* _EXERCISE DIRECTIONS_
Copy, from the data below, every line that has "background" in it.

* _EXTRACTED DATA_

**********

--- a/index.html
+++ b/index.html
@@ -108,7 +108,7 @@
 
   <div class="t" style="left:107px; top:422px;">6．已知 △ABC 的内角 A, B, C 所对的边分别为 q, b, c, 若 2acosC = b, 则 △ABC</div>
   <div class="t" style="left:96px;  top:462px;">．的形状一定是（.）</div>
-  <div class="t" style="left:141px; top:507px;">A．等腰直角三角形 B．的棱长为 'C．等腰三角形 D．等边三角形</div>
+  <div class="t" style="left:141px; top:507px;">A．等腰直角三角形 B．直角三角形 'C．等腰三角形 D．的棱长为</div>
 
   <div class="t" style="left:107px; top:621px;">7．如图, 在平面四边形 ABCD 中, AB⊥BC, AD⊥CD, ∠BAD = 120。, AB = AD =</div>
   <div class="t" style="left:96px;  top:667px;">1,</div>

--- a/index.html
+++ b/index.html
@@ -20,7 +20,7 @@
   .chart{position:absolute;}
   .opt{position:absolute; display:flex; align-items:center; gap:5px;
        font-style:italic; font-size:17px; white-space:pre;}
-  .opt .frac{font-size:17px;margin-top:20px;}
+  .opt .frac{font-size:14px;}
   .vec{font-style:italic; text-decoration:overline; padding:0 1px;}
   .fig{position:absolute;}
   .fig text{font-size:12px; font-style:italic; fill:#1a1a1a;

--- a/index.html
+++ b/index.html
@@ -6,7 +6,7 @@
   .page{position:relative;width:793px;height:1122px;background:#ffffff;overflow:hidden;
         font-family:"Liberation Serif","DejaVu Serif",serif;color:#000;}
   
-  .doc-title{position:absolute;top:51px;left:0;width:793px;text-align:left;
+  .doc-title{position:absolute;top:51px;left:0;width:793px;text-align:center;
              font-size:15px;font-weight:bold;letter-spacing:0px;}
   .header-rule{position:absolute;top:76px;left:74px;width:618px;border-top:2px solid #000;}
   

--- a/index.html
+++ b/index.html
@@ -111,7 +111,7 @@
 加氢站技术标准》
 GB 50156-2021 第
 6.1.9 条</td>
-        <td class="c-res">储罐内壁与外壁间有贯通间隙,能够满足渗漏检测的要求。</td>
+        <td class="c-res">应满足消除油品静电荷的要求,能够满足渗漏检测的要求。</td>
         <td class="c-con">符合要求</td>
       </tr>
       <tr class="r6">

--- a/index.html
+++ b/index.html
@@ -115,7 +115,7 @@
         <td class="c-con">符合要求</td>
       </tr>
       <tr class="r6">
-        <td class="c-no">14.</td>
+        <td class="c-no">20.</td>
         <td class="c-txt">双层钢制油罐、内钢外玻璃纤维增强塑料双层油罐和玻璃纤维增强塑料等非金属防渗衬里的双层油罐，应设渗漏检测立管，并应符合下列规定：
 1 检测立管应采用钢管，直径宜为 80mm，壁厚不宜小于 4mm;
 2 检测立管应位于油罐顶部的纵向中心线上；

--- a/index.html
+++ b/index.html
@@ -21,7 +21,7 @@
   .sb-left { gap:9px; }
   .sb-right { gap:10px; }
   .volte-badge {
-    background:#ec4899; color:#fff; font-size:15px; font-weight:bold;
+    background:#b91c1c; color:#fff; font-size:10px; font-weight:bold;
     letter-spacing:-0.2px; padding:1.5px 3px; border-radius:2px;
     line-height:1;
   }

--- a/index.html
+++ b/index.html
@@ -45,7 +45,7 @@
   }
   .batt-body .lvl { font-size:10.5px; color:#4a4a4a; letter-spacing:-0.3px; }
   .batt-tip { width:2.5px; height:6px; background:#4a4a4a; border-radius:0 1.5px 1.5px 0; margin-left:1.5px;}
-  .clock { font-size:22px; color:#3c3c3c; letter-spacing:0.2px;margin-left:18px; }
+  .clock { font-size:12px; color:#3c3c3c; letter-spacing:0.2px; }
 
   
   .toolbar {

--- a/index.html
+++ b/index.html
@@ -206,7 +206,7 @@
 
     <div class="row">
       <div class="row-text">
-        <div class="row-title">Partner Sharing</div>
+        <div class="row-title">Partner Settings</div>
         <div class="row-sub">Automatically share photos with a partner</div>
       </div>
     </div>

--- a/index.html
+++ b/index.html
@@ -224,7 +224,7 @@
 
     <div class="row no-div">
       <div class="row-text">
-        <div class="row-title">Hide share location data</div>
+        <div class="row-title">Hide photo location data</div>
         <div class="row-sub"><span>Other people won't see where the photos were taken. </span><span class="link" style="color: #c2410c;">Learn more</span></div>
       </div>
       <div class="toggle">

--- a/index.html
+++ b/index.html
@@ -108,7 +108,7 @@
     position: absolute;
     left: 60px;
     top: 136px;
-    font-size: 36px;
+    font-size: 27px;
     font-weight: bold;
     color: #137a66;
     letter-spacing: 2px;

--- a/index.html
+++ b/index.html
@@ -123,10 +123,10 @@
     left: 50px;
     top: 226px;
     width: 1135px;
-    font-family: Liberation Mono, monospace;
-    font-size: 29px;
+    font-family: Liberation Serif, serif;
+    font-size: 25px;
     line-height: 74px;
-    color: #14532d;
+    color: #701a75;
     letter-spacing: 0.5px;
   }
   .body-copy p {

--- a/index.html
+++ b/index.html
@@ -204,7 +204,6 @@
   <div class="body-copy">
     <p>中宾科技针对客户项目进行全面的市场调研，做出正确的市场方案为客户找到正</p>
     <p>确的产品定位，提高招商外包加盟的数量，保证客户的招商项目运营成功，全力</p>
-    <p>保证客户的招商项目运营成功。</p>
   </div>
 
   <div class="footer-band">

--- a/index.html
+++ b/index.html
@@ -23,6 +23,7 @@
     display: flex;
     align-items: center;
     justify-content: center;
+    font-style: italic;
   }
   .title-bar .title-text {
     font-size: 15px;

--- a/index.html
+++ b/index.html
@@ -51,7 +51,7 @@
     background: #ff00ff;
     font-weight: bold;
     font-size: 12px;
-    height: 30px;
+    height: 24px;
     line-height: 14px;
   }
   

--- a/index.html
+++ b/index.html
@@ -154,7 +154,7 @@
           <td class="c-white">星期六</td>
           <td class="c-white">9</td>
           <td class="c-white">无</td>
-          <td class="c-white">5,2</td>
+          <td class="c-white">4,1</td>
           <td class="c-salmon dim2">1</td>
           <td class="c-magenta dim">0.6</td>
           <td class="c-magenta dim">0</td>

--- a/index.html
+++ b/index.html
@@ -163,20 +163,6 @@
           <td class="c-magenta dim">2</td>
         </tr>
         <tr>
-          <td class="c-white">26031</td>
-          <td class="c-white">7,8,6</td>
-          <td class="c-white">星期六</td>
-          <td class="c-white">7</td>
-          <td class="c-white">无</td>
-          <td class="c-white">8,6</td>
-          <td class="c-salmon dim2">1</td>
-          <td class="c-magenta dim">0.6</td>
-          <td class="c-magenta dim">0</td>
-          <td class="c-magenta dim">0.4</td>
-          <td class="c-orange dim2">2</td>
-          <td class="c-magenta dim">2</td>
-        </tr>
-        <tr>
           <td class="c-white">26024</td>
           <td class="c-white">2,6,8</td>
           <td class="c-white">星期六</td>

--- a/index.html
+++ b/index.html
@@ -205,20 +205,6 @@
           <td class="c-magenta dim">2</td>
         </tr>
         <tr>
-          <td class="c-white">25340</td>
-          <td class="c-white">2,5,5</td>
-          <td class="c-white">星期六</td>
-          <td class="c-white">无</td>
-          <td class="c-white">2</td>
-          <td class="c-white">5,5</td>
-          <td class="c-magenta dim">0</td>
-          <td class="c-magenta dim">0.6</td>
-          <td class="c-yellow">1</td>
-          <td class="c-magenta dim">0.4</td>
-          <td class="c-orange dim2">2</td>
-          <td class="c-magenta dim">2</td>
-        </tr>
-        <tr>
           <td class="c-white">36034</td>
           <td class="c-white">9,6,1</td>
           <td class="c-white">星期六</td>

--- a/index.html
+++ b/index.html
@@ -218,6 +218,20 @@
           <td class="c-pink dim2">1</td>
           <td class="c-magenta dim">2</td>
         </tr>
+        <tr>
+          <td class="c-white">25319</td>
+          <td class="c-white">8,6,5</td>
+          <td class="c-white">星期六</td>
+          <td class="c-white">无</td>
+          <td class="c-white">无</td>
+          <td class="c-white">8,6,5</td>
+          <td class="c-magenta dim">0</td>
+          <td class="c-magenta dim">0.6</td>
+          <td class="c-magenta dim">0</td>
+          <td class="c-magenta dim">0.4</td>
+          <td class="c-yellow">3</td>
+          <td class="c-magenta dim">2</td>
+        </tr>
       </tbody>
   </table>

**********

* _REPLY TO THE TASK_
   .page{position:relative;width:793px;height:1122px;background:#ffffff;overflow:hidden;
-    background:#ec4899; color:#fff; font-size:15px; font-weight:bold;
+    background:#b91c1c; color:#fff; font-size:10px; font-weight:bold;
   .batt-tip { width:2.5px; height:6px; background:#4a4a4a; border-radius:0 1.5px 1.5px 0; margin-left:1.5px;}
     background: #ff00ff;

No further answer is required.